> _ABOUT THIS EXERCISE_:
Word-for-word transcription: reproduce all of the data, but not the pictures.

------------------------------------

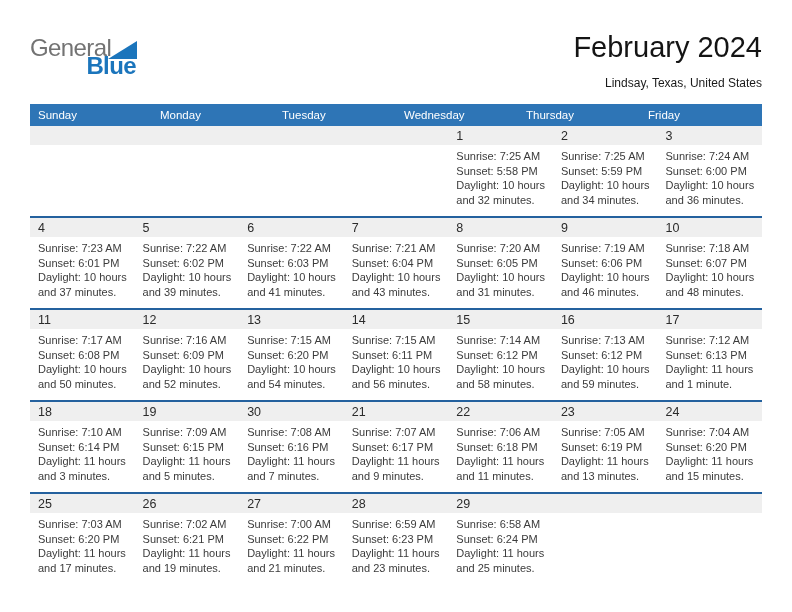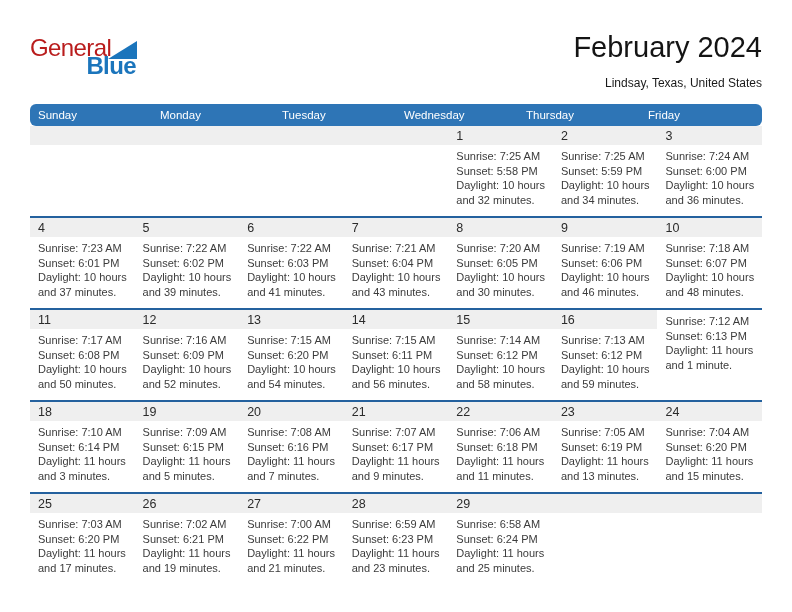--- a/index.html
+++ b/index.html
@@ -13,7 +13,7 @@
 
   
   .logo { position:absolute; left:30px; top:36px; width:132px; }
-  .logo-line1 { display:flex; align-items:flex-end; font-size:24px; letter-spacing:-0.6px; color:#b91c1c; line-height:1; }
+  .logo-line1 { display:flex; align-items:flex-end; font-size:24px; letter-spacing:-0.6px; color:#737373; line-height:1; }
   .logo-triangle { margin-left:-3px; margin-bottom:1px; display:block; }
   .logo-line2 { font-size:24px; letter-spacing:-0.6px; color:#1b75bc; line-height:1; text-align:right; padding-right:26px; margin-top:-6px;font-weight:bold; }
 

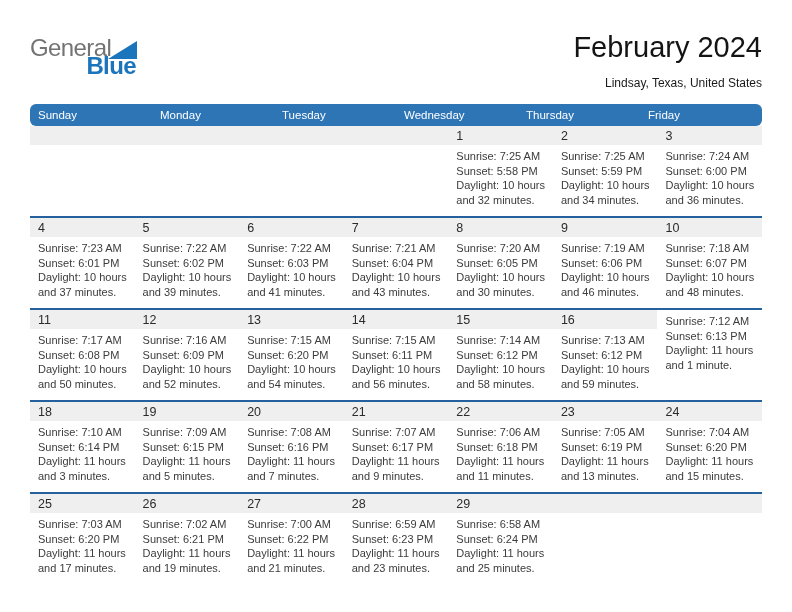--- a/index.html
+++ b/index.html
@@ -23,7 +23,7 @@
 
   
   .calendar { position:absolute; left:30px; top:104px; width:732px; }
-  .weekday-row { display:flex; height:22px; background:#2e75b6;border-radius:6px; }
+  .weekday-row { display:flex; height:22px; background:#2e75b6; }
   .weekday-cell { flex:1; color:#ffffff; font-size:11.5px; line-height:22px; padding-left:8px; overflow:hidden; white-space:nowrap; }
 
   .week-row { display:flex; height:90px; }

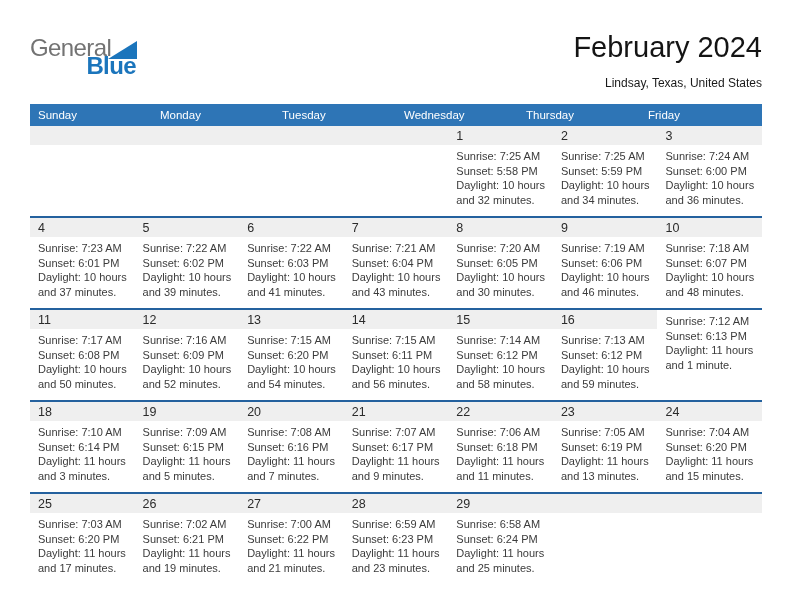--- a/index.html
+++ b/index.html
@@ -194,7 +194,7 @@
       <div class="day-line">Sunrise: 7:20 AM</div>
       <div class="day-line">Sunset: 6:05 PM</div>
       <div class="day-line">Daylight: 10 hours</div>
-      <div class="day-line">and 30 minutes.</div>
+      <div class="day-line">and 31 minutes.</div>
     </div>
   </div>
           <div class="day-cell">

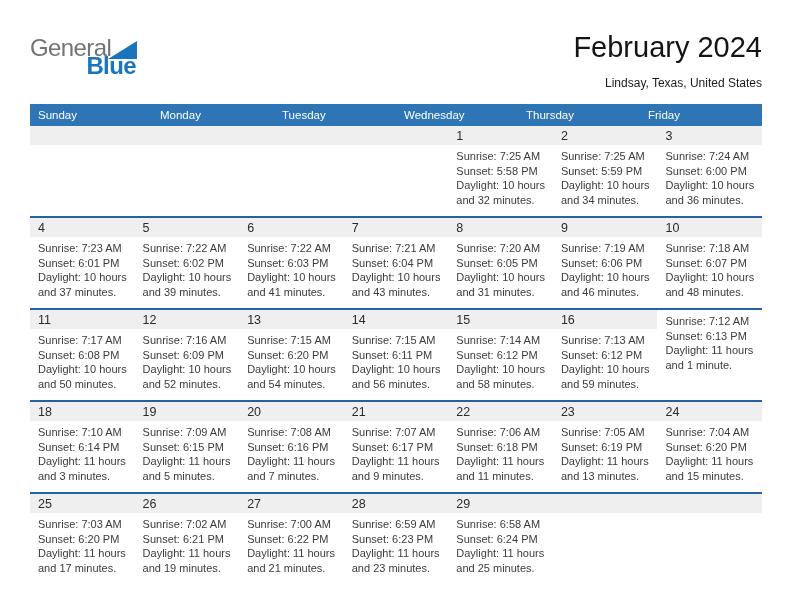--- a/index.html
+++ b/index.html
@@ -288,6 +288,9 @@
     </div>
   </div>
           <div class="day-cell">
+    <div class="date-band">
+      <span class="day-num">17</span>
+    </div>
     <div class="day-body">
       <div class="day-line">Sunrise: 7:12 AM</div>
       <div class="day-line">Sunset: 6:13 PM</div>

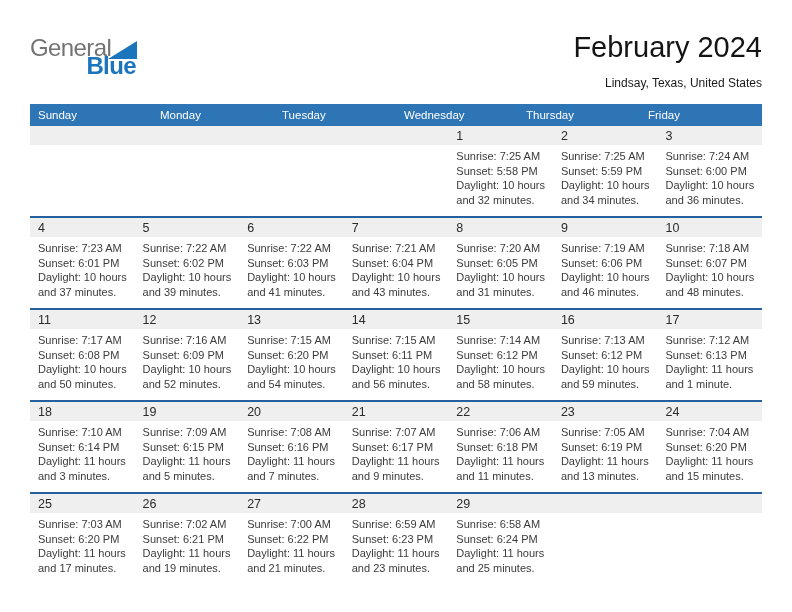--- a/index.html
+++ b/index.html
@@ -324,7 +324,7 @@
   </div>
           <div class="day-cell">
     <div class="date-band">
-      <span class="day-num">20</span>
+      <span class="day-num">30</span>
     </div>
     <div class="day-body">
       <div class="day-line">Sunrise: 7:08 AM</div>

------------------------------------

> _WRITTEN ANSWER_:
--- a/index.html
+++ b/index.html
@@ -13,7 +13,7 @@
 
   
   .logo { position:absolute; left:30px; top:36px; width:132px; }
-  .logo-line1 { display:flex; align-items:flex-end; font-size:24px; letter-spacing:-0.6px; color:#b91c1c; line-height:1; }
+  .logo-line1 { display:flex; align-items:flex-end; font-size:24px; letter-spacing:-0.6px; color:#737373; line-height:1; }
   .logo-triangle { margin-left:-3px; margin-bottom:1px; display:block; }
   .logo-line2 { font-size:24px; letter-spacing:-0.6px; color:#1b75bc; line-height:1; text-align:right; padding-right:26px; margin-top:-6px;font-weight:bold; }
 

--- a/index.html
+++ b/index.html
@@ -23,7 +23,7 @@
 
   
   .calendar { position:absolute; left:30px; top:104px; width:732px; }
-  .weekday-row { display:flex; height:22px; background:#2e75b6;border-radius:6px; }
+  .weekday-row { display:flex; height:22px; background:#2e75b6; }
   .weekday-cell { flex:1; color:#ffffff; font-size:11.5px; line-height:22px; padding-left:8px; overflow:hidden; white-space:nowrap; }
 
   .week-row { display:flex; height:90px; }

--- a/index.html
+++ b/index.html
@@ -194,7 +194,7 @@
       <div class="day-line">Sunrise: 7:20 AM</div>
       <div class="day-line">Sunset: 6:05 PM</div>
       <div class="day-line">Daylight: 10 hours</div>
-      <div class="day-line">and 30 minutes.</div>
+      <div class="day-line">and 31 minutes.</div>
     </div>
   </div>
           <div class="day-cell">

--- a/index.html
+++ b/index.html
@@ -288,6 +288,9 @@
     </div>
   </div>
           <div class="day-cell">
+    <div class="date-band">
+      <span class="day-num">17</span>
+    </div>
     <div class="day-body">
       <div class="day-line">Sunrise: 7:12 AM</div>
       <div class="day-line">Sunset: 6:13 PM</div>

--- a/index.html
+++ b/index.html
@@ -324,7 +324,7 @@
   </div>
           <div class="day-cell">
     <div class="date-band">
-      <span class="day-num">20</span>
+      <span class="day-num">30</span>
     </div>
     <div class="day-body">
       <div class="day-line">Sunrise: 7:08 AM</div>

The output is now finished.